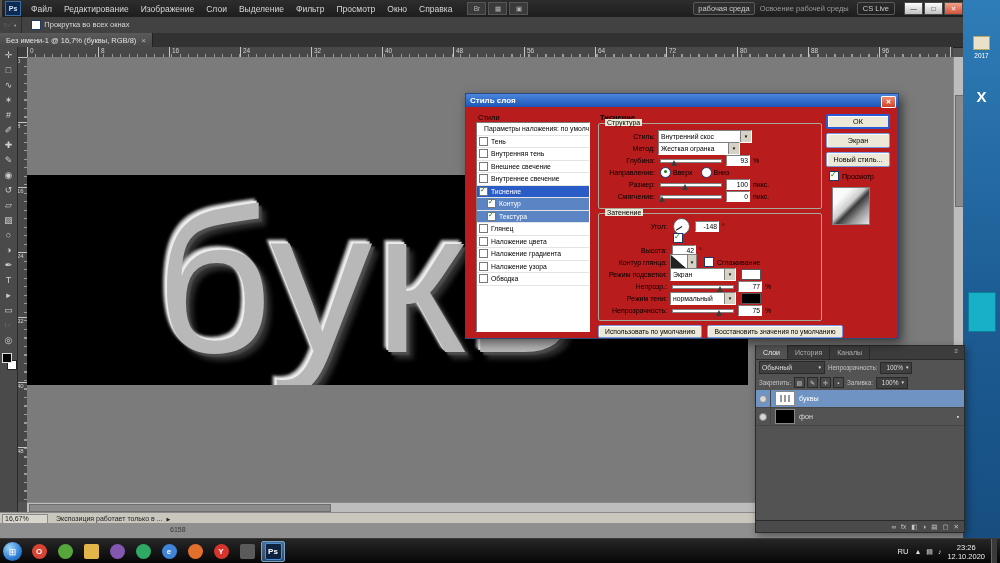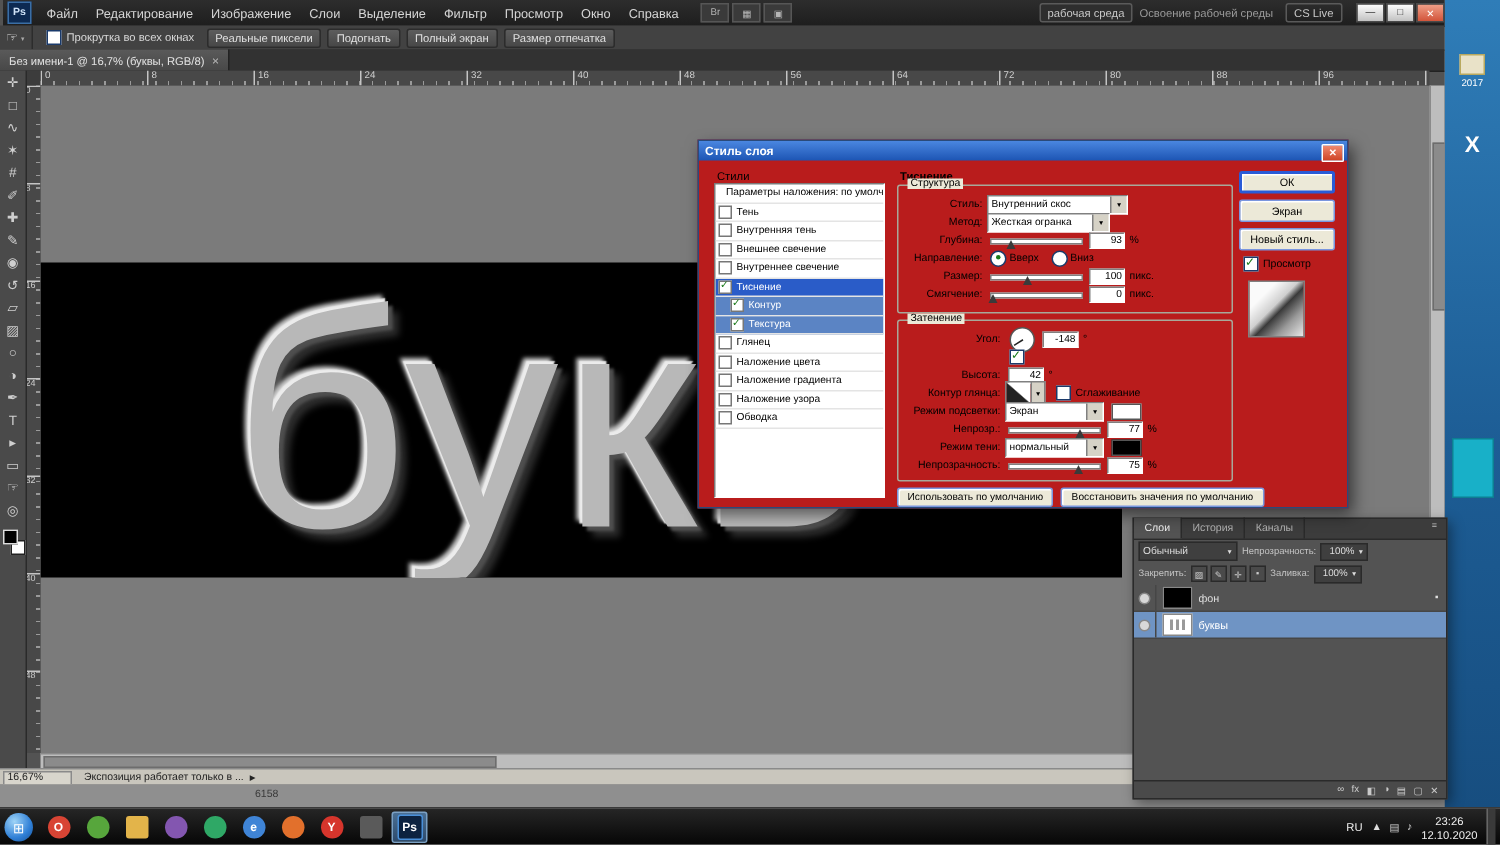--- a/index.html
+++ b/index.html
@@ -242,27 +242,20 @@
 
     <div class="optionsbar">
       <span class="tool-preset">
         <span class="tp-ico">☞</span>
         <span style="font-size:4.5px;color:#aaa;">▾</span>
       </span>
       <span class="opt-chk-wrap">
         <span class="chk"></span>
         <span>Прокрутка во всех окнах</span>
       </span>
-      <span style="display:flex;align-items:center;">
-
-      <button class="opt-btn">Реальные пиксели</button>
-          <button class="opt-btn">Подогнать</button>
-          <button class="opt-btn">Полный экран</button>
-          <button class="opt-btn">Размер отпечатка</button>
-        </span>
     </div>
 
     <div class="tabbar">
       <div class="doctab">
         <span>Без имени-1 @ 16,7% (буквы, RGB/8)</span>
         <span class="tab-x">×</span>
       </div>
     </div>
 
     <div class="rcorner"></div>
@@ -417,36 +410,36 @@
           <span class="lp-lockico">▪</span>
         </span>
       <span class="lp-sm">Заливка:</span>
       <span class="lp-vbox">
         <span>100%</span>
         <span style="font-size:4.5px;">▼</span>
       </span>
     </div>
     <div>
 
+        <div class="layer-row sel">
+          <span class="eye-cell">
+            <span class="eye"></span>
+          </span>
+          <span class="lthumb letters"></span>
+          <span class="lname">буквы</span>
+          <span class="llock"></span>
+        </div>
+
         <div class="layer-row">
           <span class="eye-cell">
             <span class="eye"></span>
           </span>
           <span class="lthumb black"></span>
           <span class="lname">фон</span>
           <span class="llock">▪</span>
-        </div>
-
-        <div class="layer-row sel">
-          <span class="eye-cell">
-            <span class="eye"></span>
-          </span>
-          <span class="lthumb letters"></span>
-          <span class="lname">буквы</span>
-          <span class="llock"></span>
         </div>
       </div>
     <div class="lp-bottom">
 
     <span class="lp-tool">∞</span>
         <span class="lp-tool">fx</span>
         <span class="lp-tool">◧</span>
         <span class="lp-tool">◑</span>
         <span class="lp-tool">▤</span>
         <span class="lp-tool">▢</span>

Task statement:
For the string "letters", search the preceding data and copy every line that includes it.

Exercise result:
+          <span class="lthumb letters"></span>
-          <span class="lthumb letters"></span>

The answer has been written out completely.